In this article, we’ll explore the biological characteristics of collagen type I, II, and III, how they’re synthesised, their functions in the body, and the post translational modifications that define their roles in health and disease. We’ll also delve into how collagen peptides and supplements can support your health, and the best sources of each collagen type.

Introduction to Collagen

Collagen provides strength, elasticity, and firmness to tissues such as skin, bones, tendons, ligaments, and cartilage. This structural protein is composed of amino acids like glycine, proline, and hydroxyproline, which are arranged in a unique triple helix structure.

This intricate arrangement allows collagen to form strong, flexible fibers that support the body’s connective tissues.

Definition of Collagen

Collagen is a type of structural protein that plays a crucial role in maintaining the integrity and function of various connective tissues. It is composed of amino acids, including glycine, proline, and hydroxyproline, which are arranged in a distinctive triple helix structure.

This structure provides collagen with its characteristic strength and flexibility, enabling it to support and reinforce tissues such as skin, bones, tendons, ligaments, and cartilage.

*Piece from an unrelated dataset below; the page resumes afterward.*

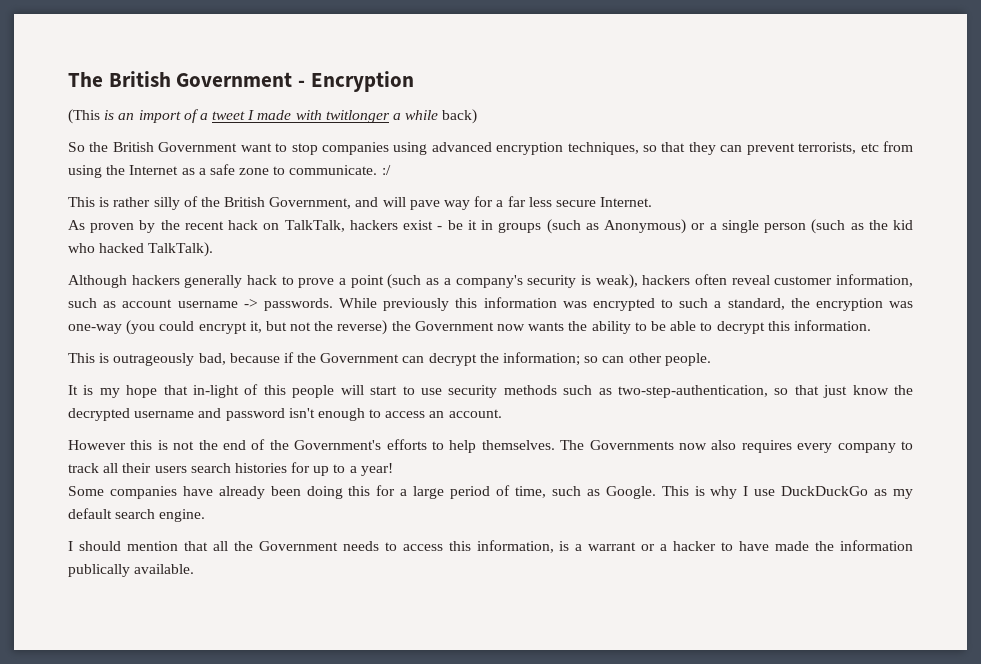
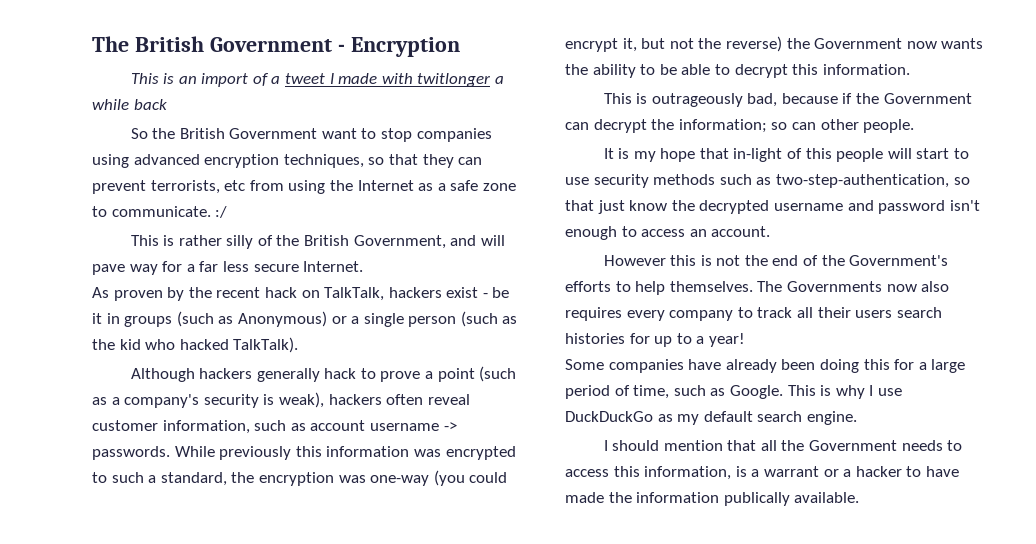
[68,109,100,124] (This -> [130,73,159,84] This
[442,109,478,124] back) -> [133,99,167,110] back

The unique composition and arrangement of amino acids in collagen make it an essential component of the extracellular matrix, contributing to the overall stability and resilience of connective tissues.

Overview of Collagen Types

There are 28 different types of collagen, each with specific functions and structures tailored to their roles in the body. The most common types are Type I, Type II, and Type III.

Type I collagen is the most abundant, found in skin, bones, tendons, and ligaments, providing structural support and tensile strength.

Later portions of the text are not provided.